In the firm’s second key commission for repeat client Blu Dot, a leading design retailer, the Office of Charles F. Bloszies FAIA has completed a major new showroom store at the foot of Potrero Hill in San Francisco. Created by reimagining and reshaping a pair of vacant buildings at the corner of Missouri and 17th Streets, the new, neighborhood-friendly adaptation offers a simplified, soft-modern backdrop for the successful Minneapolis-based manufacturer and designer of modern furniture.

Following Bloszies’s 2013 award winning design of a previous San Francisco retail location at 560 Valencia Street, the firm collaborated again with Blu Dot design director Maurice Blanks and his visual merchandising team to adapt the pair of vacant buildings into a serene, comfortable retail setting spanning 13,000 square feet on a prominent corner site.

Founded in 1997 by college classmates with a passion for art, architecture and design, Blu Dot designs and produces modern furniture that can be found in many independent design stores, online, and in the company’s own retail locations. Their selected site at 99 Missouri included the former home of Arch, a beloved  graphics supply company, with its footprint expanded to combine with a former auto body shop next door.  Merging the two buildings, the architecture-and-engineering team at the Office of Charles F. Bloszies FAIA transformed the original concrete structures into a new envelope for Blu Dot’s store planners and interior designers.

Bloszies and Blu Dot organized the removal of superfluous bracing and internal walls to open up the interior, and eliminated a partially finished false façade at the corner. The team enlarged window openings to create an organized exterior rhythm and allow in more sunlight. Bloszies designed a board-formed concrete parapet extension to provide a uniform horizontal cap, creating a simplified modern profile. “We also designed steel window frames popping out of the façade like oversized Tiffany windows, fashioned to echo the scale of industrial window openings found on nearby buildings,” says Bloszies. The interior design, conceived with a minimal sensibility of an art gallery, serves as an armature in which to display Blu Dot’s product line. Floors are terraced to be flush with exterior grades at different levels, finished with unvariegated wood flooring or polished concrete. Interior fixtures are integrated with structural elements resulting in a simple, crisp interior setting, with walls painted white to function as background for the pieces on display. Plinths built on the interior side of the pop-out windows allow product displays at eye level for street side passersby.

“Ever since we opened a store in San Francisco in 2013, the city has been a key market for us. When our lease was up in the Mission, it only made sense for us to go bigger and better in San Francisco,” says Maurice Blanks, Blu Dot cofounder. “Working again with Chuck and his team on the new store was seamless and the end-result is gorgeous. We love seeing longstanding, loyal clients in the new space and are enjoying meeting new friends and neighbors, all with the goal to fulfill our mission to inspire more creative ways of living through good design.”

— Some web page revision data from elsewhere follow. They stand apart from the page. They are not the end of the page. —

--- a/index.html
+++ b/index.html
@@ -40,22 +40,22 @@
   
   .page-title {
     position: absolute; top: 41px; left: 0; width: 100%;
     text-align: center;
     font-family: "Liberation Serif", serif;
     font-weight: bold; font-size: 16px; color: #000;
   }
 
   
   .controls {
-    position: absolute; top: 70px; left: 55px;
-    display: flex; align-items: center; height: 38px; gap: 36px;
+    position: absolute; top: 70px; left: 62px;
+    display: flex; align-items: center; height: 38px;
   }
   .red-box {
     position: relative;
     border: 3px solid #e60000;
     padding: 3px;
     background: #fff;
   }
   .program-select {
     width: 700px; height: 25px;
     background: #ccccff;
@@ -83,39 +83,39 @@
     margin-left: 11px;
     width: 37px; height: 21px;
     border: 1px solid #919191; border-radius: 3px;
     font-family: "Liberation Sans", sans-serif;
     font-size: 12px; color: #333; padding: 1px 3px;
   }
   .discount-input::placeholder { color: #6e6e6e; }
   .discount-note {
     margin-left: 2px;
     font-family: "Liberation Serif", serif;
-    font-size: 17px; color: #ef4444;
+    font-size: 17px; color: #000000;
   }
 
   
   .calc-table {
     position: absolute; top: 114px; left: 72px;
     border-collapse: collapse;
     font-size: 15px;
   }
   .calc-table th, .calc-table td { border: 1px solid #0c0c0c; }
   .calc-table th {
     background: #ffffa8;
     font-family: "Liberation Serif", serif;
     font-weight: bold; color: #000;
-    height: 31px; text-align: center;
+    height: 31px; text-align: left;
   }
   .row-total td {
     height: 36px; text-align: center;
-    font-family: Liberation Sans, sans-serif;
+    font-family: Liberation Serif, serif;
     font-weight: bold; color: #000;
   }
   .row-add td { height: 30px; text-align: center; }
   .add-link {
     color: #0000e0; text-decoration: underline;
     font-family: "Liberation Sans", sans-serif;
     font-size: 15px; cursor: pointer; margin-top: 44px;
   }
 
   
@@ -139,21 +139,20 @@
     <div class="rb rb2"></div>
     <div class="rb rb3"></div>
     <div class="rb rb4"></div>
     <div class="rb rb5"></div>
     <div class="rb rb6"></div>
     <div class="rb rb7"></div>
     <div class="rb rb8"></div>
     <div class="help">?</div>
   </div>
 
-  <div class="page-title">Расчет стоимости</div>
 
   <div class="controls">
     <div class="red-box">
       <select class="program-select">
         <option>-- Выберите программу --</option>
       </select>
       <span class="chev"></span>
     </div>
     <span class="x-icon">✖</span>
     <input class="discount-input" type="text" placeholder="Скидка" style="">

Blu Dot San Francisco is located near the 18th Street corridor, with a 1,200-square-foot patio and what every San Franciscan dreams of — a parking lot. Inside, it was conceived to be “light, bright and airy.” Adds Bloszies, “The goal of this transformation is to provide Blu Dot with an architectural expression consistent with its furniture design ethos, while at the same time ensuring that it suits the long-established industrial character of this part of the Potrero Hill district. In this way, Blu Dot ingratiates itself with its neighbors while creating a memorable, unmistakable home for the Blu Dot brand.”

An authoritative source on such subjects as sustainability and beauty, urban infill challenges, elegant structures, and new solutions for homelessness, Charles F. Bloszies, FAIA, is a widely renowned architect, structural engineer, educator and writer. His book, Old Buildings, New Designs – Architectural Transformations (Princeton Architectural Press), is in its second printing. His firm is known for ideas and interventions that both respect and enhance historic places and buildings; recent examples include the expansion and renovation of the Cathedral School along with the award-winning, 10-story infill building, 1 Kearny.